* **TASK ITEM**
For the records below, print the lines from the line with "(753, 632) none -> (441, 433) //" through the line with "[58,766,305,786] KgsmrstnApplication.java file." exactly as written; include both end lines and exclude the rest.

* **RECORD EXCERPTS**
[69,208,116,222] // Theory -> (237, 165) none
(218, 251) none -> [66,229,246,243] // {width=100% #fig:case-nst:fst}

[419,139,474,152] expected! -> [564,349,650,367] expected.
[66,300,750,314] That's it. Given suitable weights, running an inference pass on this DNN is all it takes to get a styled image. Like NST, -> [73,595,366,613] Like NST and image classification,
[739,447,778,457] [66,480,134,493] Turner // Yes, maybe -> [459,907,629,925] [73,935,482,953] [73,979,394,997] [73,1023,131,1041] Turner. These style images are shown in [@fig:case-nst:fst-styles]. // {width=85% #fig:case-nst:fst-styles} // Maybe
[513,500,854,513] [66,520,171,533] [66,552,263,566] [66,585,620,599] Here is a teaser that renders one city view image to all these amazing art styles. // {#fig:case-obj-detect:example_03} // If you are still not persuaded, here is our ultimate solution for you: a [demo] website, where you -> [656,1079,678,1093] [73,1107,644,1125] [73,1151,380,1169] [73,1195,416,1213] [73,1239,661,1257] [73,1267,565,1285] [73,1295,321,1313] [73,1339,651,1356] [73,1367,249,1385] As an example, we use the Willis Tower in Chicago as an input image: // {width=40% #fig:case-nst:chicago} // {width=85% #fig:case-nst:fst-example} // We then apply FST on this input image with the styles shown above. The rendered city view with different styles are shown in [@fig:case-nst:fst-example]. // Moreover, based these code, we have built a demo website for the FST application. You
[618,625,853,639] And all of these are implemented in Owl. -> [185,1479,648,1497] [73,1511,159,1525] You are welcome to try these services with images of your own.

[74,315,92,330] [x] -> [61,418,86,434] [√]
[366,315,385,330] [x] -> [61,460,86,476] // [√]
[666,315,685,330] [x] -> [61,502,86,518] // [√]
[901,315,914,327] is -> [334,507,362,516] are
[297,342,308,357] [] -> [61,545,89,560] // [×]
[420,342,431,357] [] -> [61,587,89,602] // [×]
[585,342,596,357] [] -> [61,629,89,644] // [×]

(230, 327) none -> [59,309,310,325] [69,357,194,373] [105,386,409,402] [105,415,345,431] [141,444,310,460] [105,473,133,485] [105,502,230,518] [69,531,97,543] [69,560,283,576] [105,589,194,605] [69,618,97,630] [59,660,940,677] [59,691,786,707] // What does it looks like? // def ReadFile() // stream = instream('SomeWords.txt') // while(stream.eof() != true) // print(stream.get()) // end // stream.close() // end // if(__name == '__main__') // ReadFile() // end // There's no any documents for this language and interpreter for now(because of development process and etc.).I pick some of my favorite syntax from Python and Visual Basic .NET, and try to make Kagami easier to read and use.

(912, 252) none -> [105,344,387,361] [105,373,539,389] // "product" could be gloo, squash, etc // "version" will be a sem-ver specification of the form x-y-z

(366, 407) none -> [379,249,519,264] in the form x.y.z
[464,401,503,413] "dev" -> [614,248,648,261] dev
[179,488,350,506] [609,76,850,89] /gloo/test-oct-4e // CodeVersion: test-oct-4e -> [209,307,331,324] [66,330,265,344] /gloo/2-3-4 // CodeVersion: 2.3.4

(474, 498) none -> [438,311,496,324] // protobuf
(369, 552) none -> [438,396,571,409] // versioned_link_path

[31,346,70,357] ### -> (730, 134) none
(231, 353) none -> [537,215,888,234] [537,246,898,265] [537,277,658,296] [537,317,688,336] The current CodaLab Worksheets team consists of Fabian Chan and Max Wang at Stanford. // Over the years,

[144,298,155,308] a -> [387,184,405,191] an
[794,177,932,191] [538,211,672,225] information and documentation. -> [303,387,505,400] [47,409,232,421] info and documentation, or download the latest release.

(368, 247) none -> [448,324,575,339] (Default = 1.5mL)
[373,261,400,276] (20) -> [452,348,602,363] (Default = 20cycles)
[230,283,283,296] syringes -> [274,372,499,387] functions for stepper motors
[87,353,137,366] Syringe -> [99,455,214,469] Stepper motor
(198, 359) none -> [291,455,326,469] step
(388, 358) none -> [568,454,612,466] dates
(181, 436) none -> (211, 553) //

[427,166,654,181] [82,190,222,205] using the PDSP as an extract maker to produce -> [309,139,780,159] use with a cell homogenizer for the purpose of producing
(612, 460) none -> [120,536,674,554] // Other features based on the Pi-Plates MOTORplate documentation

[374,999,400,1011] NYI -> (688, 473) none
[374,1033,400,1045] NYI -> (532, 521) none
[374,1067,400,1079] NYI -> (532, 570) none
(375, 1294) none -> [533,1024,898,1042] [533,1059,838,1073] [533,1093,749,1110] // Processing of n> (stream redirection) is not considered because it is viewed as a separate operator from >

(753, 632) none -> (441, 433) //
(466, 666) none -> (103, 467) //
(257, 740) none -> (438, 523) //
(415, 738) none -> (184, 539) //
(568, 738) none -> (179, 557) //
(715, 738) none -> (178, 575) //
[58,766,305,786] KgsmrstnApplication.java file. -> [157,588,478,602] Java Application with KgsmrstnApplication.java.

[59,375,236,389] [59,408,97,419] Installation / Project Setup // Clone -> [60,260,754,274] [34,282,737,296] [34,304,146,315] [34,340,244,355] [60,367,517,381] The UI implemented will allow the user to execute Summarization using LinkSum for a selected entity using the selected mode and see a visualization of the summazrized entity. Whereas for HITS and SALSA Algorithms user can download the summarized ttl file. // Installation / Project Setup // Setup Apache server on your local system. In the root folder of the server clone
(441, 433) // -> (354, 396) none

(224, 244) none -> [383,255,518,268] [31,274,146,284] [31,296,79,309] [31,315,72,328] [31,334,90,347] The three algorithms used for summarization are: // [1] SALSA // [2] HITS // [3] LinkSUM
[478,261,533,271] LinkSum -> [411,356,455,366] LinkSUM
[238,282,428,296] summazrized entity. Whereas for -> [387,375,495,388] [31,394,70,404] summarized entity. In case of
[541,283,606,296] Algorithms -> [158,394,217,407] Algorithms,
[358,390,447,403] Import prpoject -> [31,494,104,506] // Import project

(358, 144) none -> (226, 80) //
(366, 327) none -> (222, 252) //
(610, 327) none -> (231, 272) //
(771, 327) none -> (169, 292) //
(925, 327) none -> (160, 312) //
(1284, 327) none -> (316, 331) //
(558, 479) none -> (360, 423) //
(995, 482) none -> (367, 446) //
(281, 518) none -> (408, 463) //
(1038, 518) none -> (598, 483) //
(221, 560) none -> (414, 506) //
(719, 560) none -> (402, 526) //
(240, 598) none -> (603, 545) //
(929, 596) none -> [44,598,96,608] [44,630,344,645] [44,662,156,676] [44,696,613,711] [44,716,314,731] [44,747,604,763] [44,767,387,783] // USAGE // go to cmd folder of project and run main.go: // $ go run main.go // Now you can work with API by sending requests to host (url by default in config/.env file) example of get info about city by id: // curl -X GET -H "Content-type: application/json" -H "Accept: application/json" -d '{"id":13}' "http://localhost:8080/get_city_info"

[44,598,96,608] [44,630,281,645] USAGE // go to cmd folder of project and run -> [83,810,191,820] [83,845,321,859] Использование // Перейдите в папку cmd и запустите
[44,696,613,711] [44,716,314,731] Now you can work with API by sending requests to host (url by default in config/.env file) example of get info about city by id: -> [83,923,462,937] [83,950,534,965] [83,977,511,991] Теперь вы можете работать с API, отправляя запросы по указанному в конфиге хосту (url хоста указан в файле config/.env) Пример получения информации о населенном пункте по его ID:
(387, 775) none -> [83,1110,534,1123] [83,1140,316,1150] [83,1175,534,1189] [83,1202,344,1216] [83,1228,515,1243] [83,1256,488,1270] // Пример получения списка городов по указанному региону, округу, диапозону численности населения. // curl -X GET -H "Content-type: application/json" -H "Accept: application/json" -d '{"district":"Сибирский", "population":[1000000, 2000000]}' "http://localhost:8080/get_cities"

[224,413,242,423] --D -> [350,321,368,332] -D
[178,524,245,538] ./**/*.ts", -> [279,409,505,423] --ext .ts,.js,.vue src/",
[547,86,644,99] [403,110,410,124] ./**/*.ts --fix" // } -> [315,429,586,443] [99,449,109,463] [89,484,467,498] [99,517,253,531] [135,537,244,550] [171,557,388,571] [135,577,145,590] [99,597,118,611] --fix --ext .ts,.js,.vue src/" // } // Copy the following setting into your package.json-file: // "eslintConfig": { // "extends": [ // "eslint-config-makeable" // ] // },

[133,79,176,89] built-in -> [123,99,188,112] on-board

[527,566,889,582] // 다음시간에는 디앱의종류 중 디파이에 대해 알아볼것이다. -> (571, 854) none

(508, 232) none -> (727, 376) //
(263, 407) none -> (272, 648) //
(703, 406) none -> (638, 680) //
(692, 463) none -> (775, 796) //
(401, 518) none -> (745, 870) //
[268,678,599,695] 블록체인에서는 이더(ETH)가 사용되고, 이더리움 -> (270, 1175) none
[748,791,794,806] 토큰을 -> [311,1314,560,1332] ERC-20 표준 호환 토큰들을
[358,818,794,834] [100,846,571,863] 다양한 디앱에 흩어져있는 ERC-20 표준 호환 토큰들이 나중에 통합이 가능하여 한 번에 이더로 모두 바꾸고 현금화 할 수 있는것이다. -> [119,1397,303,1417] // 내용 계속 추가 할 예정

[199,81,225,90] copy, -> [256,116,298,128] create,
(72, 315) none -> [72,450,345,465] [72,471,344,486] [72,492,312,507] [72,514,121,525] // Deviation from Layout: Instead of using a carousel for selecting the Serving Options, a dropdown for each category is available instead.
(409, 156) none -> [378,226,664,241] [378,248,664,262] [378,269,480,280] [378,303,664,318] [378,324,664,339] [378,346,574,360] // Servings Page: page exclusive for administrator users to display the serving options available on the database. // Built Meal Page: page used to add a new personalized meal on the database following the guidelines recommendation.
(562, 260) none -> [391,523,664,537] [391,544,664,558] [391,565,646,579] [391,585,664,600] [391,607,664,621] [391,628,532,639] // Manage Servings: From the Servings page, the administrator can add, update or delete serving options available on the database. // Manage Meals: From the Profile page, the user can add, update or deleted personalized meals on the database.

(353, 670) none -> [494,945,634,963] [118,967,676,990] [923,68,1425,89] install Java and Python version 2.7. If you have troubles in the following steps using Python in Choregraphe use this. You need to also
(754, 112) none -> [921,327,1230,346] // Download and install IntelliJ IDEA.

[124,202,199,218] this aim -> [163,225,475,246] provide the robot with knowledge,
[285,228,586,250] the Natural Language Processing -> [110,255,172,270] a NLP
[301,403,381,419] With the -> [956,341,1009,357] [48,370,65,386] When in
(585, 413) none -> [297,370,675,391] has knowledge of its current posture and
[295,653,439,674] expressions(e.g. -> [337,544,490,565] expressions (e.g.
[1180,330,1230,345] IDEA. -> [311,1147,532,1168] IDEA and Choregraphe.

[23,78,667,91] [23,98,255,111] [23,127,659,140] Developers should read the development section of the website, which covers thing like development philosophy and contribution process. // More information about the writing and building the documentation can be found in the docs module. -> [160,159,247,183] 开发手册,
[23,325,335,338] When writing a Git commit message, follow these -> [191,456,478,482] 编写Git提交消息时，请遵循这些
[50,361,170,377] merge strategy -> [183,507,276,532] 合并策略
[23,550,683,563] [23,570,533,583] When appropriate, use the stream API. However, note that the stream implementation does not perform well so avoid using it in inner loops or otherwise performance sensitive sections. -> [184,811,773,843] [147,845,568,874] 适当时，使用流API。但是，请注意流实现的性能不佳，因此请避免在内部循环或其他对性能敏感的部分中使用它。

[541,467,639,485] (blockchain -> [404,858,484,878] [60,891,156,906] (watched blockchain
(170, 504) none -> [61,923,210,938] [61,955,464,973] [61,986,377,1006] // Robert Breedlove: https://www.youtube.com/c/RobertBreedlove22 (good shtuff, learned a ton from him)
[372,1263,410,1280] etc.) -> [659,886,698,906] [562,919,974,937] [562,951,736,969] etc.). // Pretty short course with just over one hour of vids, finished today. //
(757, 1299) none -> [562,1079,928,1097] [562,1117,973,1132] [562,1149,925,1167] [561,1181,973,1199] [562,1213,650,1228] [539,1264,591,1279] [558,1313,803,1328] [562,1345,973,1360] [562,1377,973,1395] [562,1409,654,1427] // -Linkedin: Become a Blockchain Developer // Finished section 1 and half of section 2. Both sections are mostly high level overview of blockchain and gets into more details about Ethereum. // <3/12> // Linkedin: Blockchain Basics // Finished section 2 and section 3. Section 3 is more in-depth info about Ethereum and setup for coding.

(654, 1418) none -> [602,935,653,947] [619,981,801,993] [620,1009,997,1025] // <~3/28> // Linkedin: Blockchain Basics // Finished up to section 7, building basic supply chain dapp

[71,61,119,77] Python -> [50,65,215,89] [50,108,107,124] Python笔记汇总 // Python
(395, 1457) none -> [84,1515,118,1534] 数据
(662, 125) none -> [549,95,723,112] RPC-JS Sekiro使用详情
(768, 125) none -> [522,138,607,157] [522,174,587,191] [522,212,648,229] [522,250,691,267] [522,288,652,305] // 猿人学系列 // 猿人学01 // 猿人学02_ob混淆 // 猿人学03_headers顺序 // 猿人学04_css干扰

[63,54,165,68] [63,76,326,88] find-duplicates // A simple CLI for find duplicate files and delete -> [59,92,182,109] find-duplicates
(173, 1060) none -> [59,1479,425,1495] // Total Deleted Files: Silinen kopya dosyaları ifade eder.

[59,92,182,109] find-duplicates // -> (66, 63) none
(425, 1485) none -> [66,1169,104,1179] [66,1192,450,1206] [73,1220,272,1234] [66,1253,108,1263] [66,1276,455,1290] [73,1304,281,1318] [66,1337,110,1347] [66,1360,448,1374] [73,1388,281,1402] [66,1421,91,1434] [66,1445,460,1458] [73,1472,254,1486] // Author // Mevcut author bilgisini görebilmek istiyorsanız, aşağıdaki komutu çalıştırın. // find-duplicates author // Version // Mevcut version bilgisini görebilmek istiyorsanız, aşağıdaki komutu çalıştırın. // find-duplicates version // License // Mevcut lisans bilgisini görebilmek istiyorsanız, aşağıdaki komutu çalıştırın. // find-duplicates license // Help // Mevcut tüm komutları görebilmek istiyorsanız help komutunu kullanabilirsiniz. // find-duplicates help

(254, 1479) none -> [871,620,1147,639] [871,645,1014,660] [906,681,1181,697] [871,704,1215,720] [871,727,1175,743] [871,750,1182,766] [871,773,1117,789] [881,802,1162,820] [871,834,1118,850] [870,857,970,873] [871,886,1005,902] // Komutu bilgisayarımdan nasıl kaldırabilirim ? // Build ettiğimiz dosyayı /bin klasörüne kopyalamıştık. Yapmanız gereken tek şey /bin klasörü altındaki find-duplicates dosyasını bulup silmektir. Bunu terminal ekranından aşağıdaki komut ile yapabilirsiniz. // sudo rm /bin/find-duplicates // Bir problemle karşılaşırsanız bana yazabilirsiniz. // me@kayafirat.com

* **RESPONSE**
(753, 632) none -> (441, 433) //
(466, 666) none -> (103, 467) //
(257, 740) none -> (438, 523) //
(415, 738) none -> (184, 539) //
(568, 738) none -> (179, 557) //
(715, 738) none -> (178, 575) //
[58,766,305,786] KgsmrstnApplication.java file. -> [157,588,478,602] Java Application with KgsmrstnApplication.java.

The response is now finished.